Activity :: Your answer is a copy of every line in the records where "align" appears.
─── Supplied entries
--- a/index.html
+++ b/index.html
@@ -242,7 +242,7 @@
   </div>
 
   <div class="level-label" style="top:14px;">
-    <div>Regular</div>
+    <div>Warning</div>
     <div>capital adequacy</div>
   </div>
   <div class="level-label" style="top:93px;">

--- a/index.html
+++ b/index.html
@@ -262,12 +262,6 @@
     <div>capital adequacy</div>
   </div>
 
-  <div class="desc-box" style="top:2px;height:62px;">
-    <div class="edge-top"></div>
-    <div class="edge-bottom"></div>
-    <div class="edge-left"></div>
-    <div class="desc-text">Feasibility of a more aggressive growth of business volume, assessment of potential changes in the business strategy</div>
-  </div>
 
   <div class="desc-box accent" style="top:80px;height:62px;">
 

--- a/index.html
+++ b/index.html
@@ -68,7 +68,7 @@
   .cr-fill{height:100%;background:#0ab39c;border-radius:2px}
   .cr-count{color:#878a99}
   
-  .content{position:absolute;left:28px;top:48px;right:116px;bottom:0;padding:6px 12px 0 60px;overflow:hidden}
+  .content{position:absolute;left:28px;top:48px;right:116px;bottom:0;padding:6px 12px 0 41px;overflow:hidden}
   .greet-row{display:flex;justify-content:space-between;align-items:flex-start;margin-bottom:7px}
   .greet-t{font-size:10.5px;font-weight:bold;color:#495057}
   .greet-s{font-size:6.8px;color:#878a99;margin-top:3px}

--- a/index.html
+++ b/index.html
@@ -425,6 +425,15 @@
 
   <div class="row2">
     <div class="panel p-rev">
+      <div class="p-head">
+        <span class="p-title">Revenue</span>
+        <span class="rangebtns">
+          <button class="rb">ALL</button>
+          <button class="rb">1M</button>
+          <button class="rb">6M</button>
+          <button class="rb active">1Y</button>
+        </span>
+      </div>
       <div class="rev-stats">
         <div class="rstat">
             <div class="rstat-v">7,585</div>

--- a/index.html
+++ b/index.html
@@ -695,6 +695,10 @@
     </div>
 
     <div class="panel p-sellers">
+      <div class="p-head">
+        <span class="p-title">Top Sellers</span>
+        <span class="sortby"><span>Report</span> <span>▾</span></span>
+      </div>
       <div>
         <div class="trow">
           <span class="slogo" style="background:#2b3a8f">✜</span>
──────
─── Supplied entries
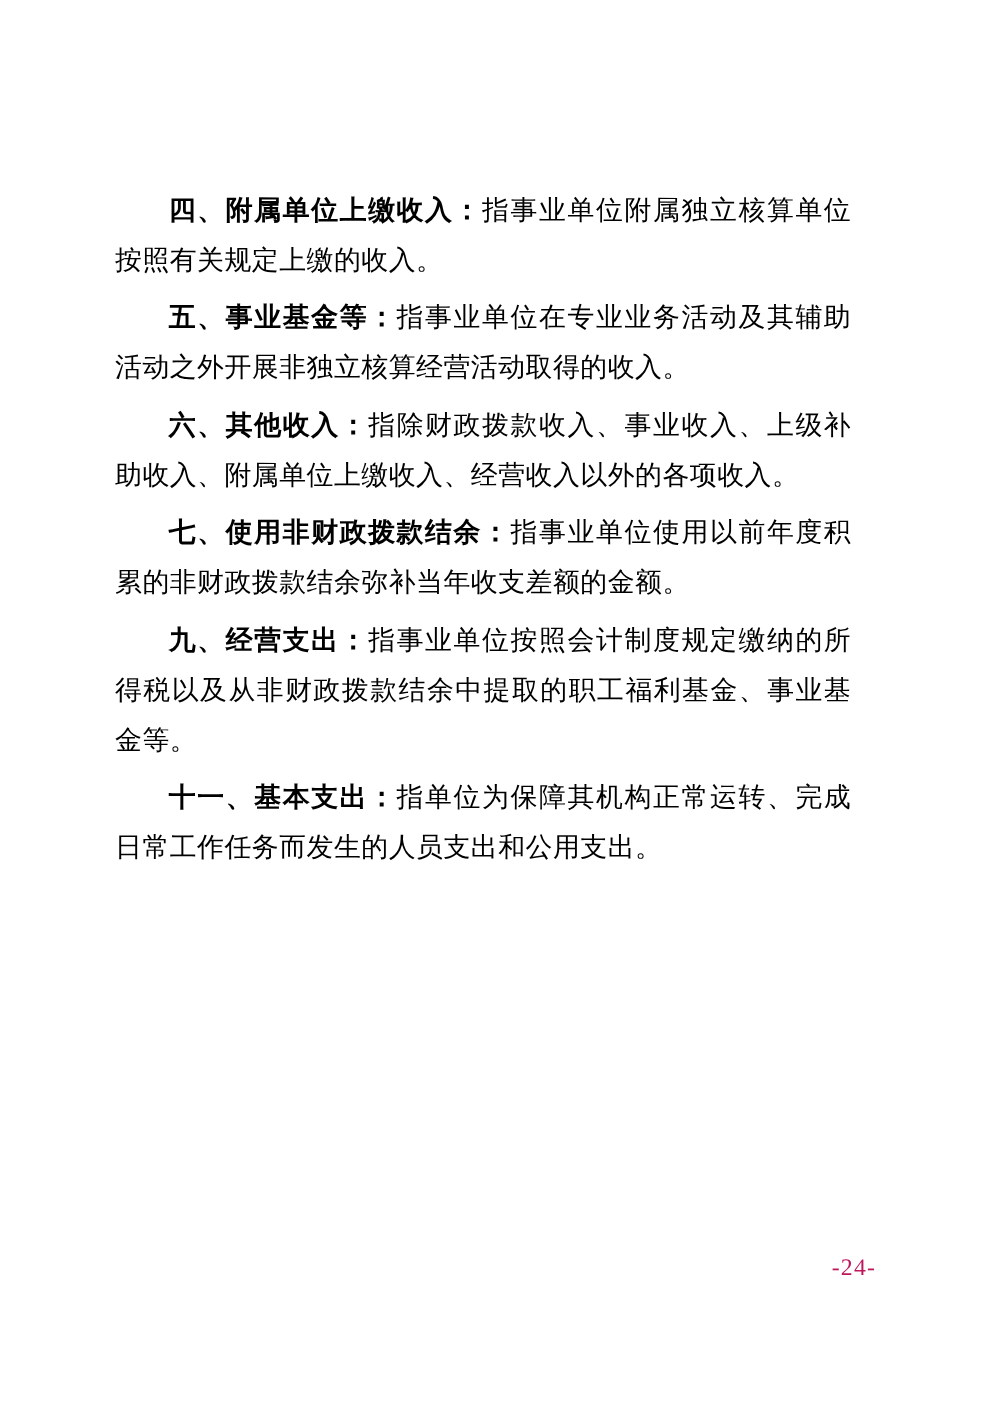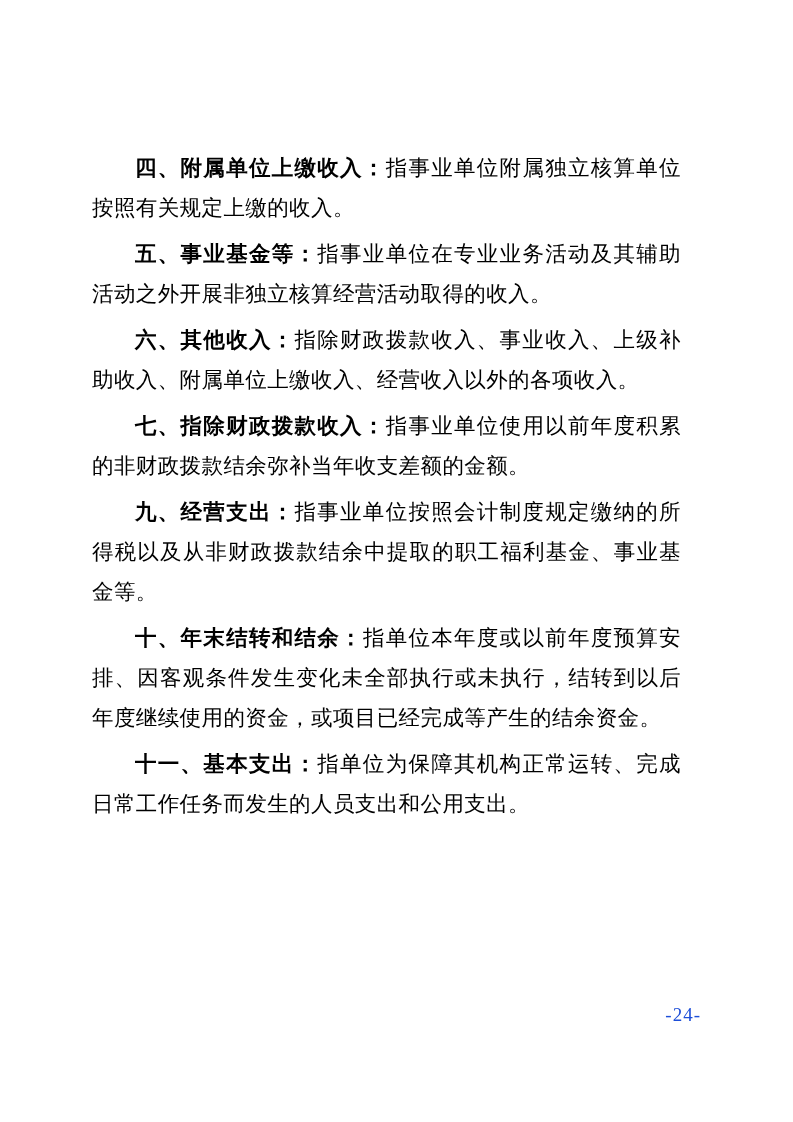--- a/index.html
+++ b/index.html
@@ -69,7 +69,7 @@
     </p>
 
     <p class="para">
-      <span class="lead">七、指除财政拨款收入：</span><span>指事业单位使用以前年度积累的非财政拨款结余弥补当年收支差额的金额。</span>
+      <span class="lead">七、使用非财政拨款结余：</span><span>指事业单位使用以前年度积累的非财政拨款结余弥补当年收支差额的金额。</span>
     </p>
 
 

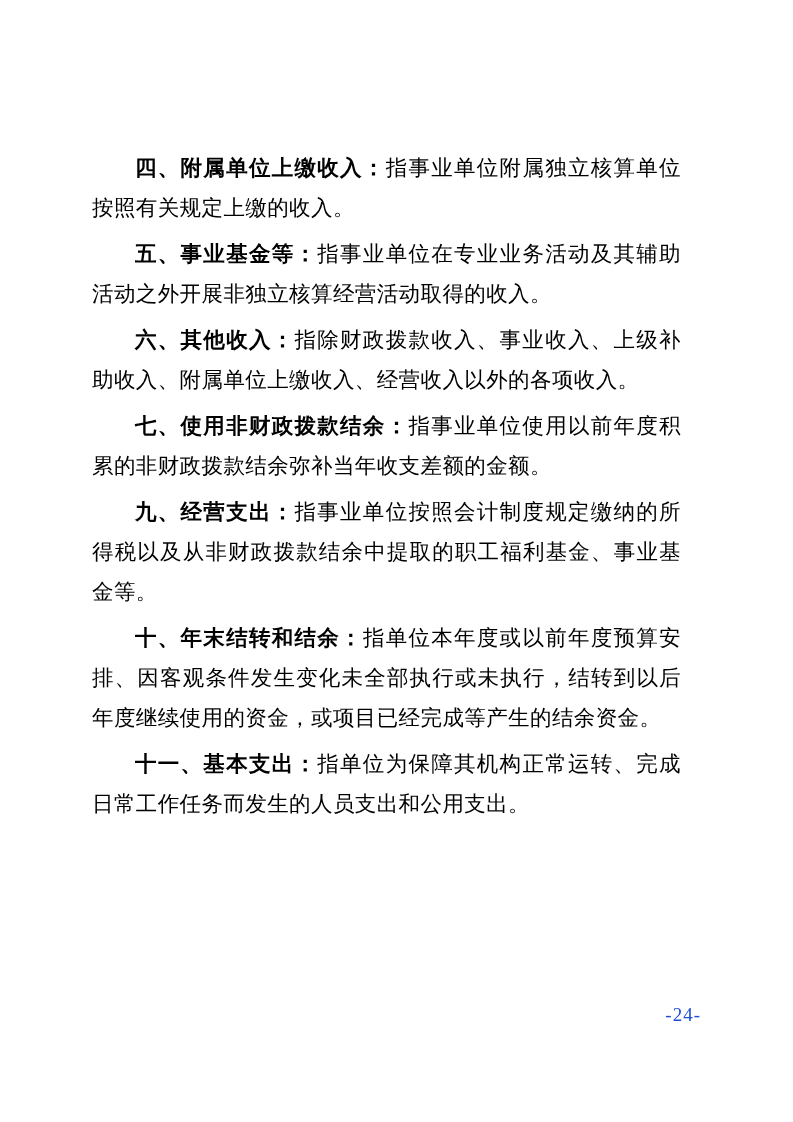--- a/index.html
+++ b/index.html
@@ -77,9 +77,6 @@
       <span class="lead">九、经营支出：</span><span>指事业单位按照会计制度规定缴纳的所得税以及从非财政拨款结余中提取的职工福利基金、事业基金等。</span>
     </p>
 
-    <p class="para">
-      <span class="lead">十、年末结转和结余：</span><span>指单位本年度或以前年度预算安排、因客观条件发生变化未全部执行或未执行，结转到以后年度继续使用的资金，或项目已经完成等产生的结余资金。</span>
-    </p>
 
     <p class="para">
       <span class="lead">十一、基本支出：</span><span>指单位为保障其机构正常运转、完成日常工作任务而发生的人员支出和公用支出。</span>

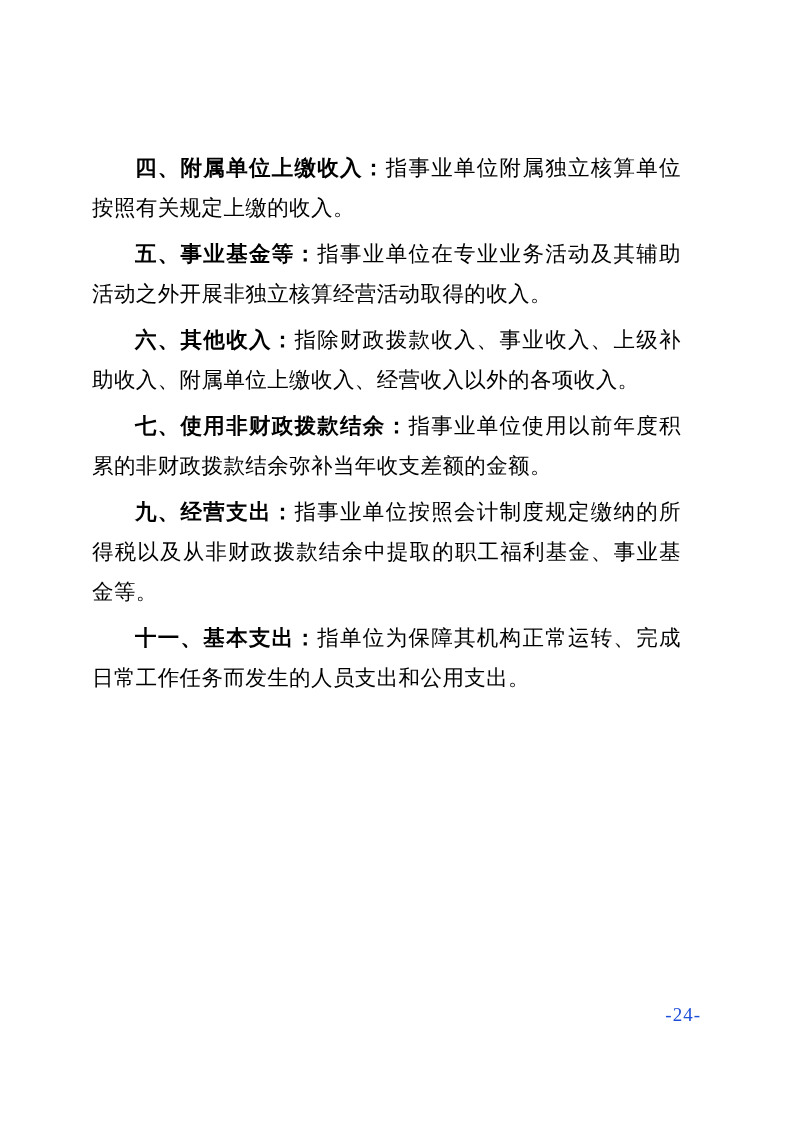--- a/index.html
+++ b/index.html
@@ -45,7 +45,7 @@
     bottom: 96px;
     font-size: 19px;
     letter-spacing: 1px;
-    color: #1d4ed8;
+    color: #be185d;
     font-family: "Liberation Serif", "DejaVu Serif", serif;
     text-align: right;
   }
──────
Written solution ::
   .greet-row{display:flex;justify-content:space-between;align-items:flex-start;margin-bottom:7px}
     text-align: right;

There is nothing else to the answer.